Requirement:
Among the records below, which lines contain the string "给予最高不超过"? Report them.

Data entries:
%%
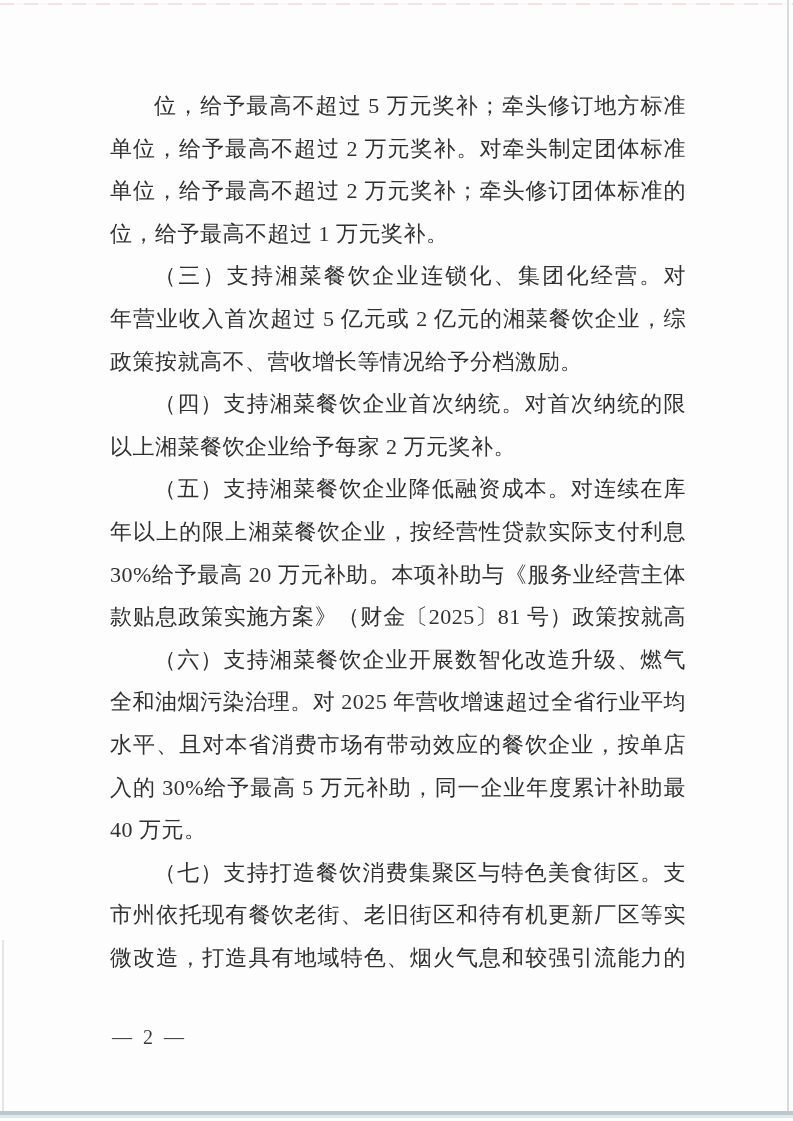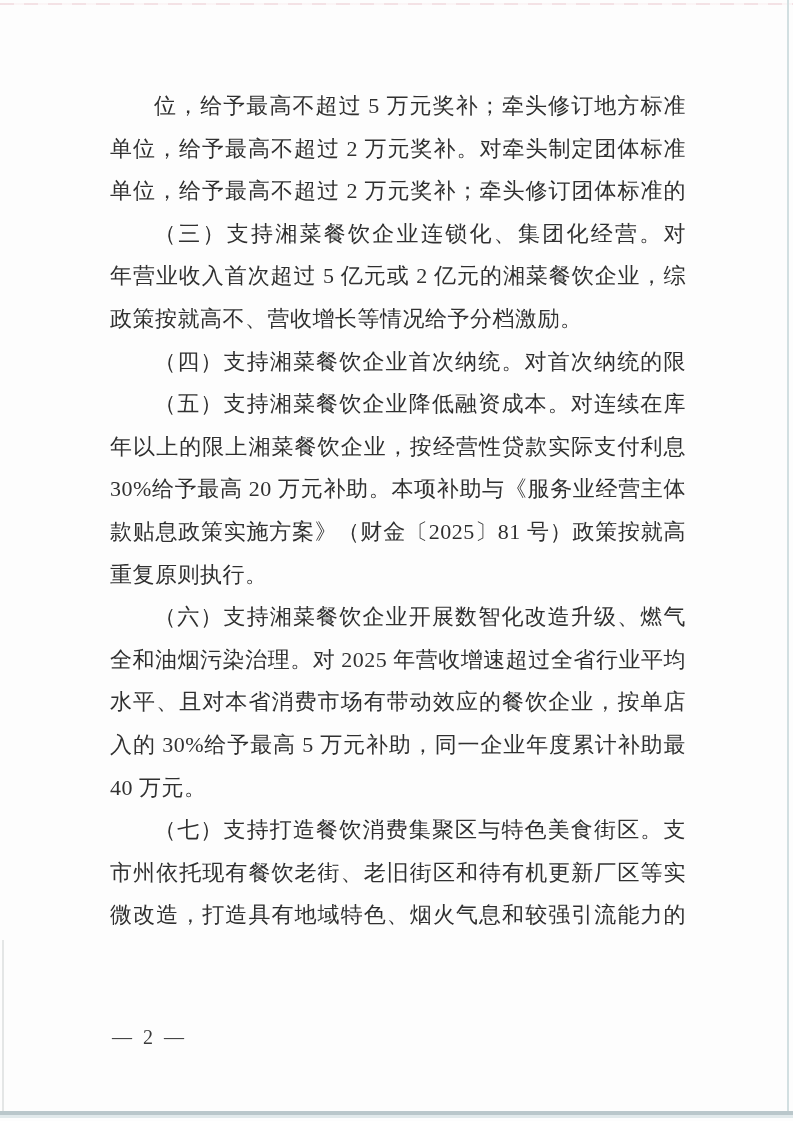--- a/index.html
+++ b/index.html
@@ -104,6 +104,7 @@
     <div class="line indent">位，给予最高不超过 5 万元奖补；牵头修订地方标准的</div>
     <div class="line">单位，给予最高不超过 2 万元奖补。对牵头制定团体标准的</div>
     <div class="line">单位，给予最高不超过 2 万元奖补；牵头修订团体标准的单</div>
+    <div class="line end">位，给予最高不超过 1 万元奖补。</div>
     <div class="line indent">（三）支持湘菜餐饮企业连锁化、集团化经营。对 2025</div>
     <div class="line">年营业收入首次超过 5 亿元或 2 亿元的湘菜餐饮企业，综合</div>
     <div class="line end">政策按就高不、营收增长等情况给予分档激励。</div>

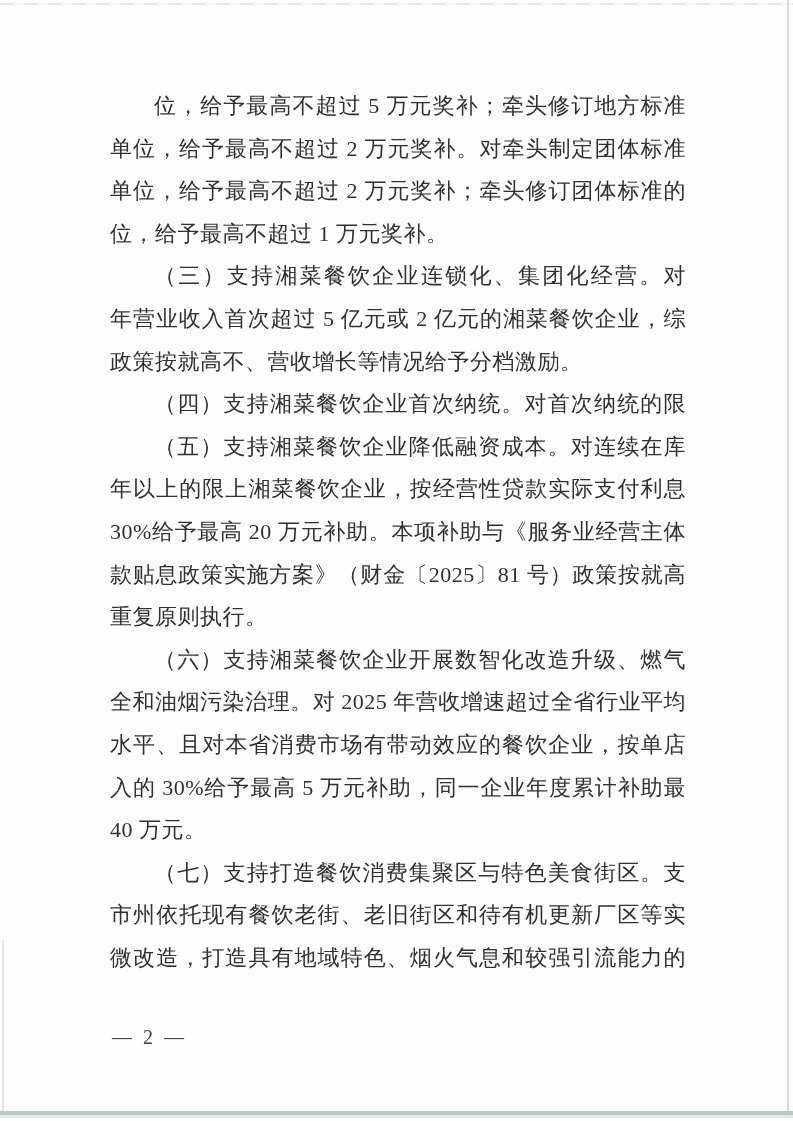--- a/index.html
+++ b/index.html
@@ -109,6 +109,7 @@
     <div class="line">年营业收入首次超过 5 亿元或 2 亿元的湘菜餐饮企业，综合</div>
     <div class="line end">政策按就高不、营收增长等情况给予分档激励。</div>
     <div class="line indent">（四）支持湘菜餐饮企业首次纳统。对首次纳统的限额</div>
+    <div class="line end">以上湘菜餐饮企业给予每家 2 万元奖补。</div>
     <div class="line indent">（五）支持湘菜餐饮企业降低融资成本。对连续在库 3</div>
     <div class="line">年以上的限上湘菜餐饮企业，按经营性贷款实际支付利息的</div>
     <div class="line">30%给予最高 20 万元补助。本项补助与《服务业经营主体贷</div>

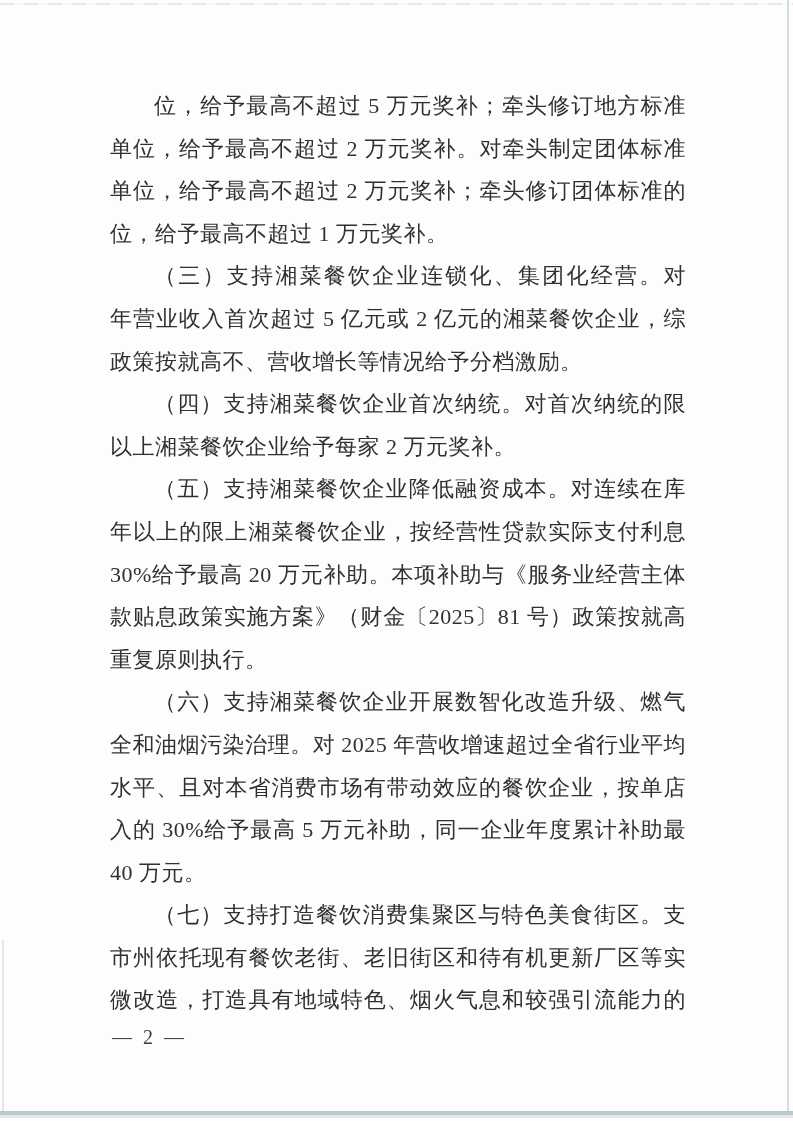--- a/index.html
+++ b/index.html
@@ -114,7 +114,6 @@
     <div class="line">年以上的限上湘菜餐饮企业，按经营性贷款实际支付利息的</div>
     <div class="line">30%给予最高 20 万元补助。本项补助与《服务业经营主体贷</div>
     <div class="line">款贴息政策实施方案》（财金〔2025〕81 号）政策按就高不</div>
-    <div class="line end">重复原则执行。</div>
     <div class="line indent">（六）支持湘菜餐饮企业开展数智化改造升级、燃气安</div>
     <div class="line">全和油烟污染治理。对 2025 年营收增速超过全省行业平均</div>
     <div class="line">水平、且对本省消费市场有带动效应的餐饮企业，按单店投</div>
%%
Answer to this exercise:
     <div class="line indent">位，给予最高不超过 5 万元奖补；牵头修订地方标准的</div>
     <div class="line">单位，给予最高不超过 2 万元奖补。对牵头制定团体标准的</div>
     <div class="line">单位，给予最高不超过 2 万元奖补；牵头修订团体标准的单</div>
+    <div class="line end">位，给予最高不超过 1 万元奖补。</div>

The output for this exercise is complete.